WHAT THE EXERCISE ASKS:
Restate the following entries exactly, including every line.

(Dataset items)
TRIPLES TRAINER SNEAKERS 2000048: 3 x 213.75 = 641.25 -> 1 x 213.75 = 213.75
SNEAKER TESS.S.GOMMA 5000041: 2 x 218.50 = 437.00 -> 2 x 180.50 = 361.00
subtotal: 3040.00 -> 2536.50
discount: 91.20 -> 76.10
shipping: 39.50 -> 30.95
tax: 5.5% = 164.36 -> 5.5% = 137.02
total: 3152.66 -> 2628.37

EXERCISE ANSWER:
TRIPLES TRAINER SNEAKERS 2000048: 3 x 213.75 = 641.25 -> 1 x 213.75 = 213.75
SNEAKER TESS.S.GOMMA 5000041: 2 x 218.50 = 437.00 -> 2 x 180.50 = 361.00
subtotal: 3040.00 -> 2536.50
discount: 91.20 -> 76.10
shipping: 39.50 -> 30.95
tax: 5.5% = 164.36 -> 5.5% = 137.02
total: 3152.66 -> 2628.37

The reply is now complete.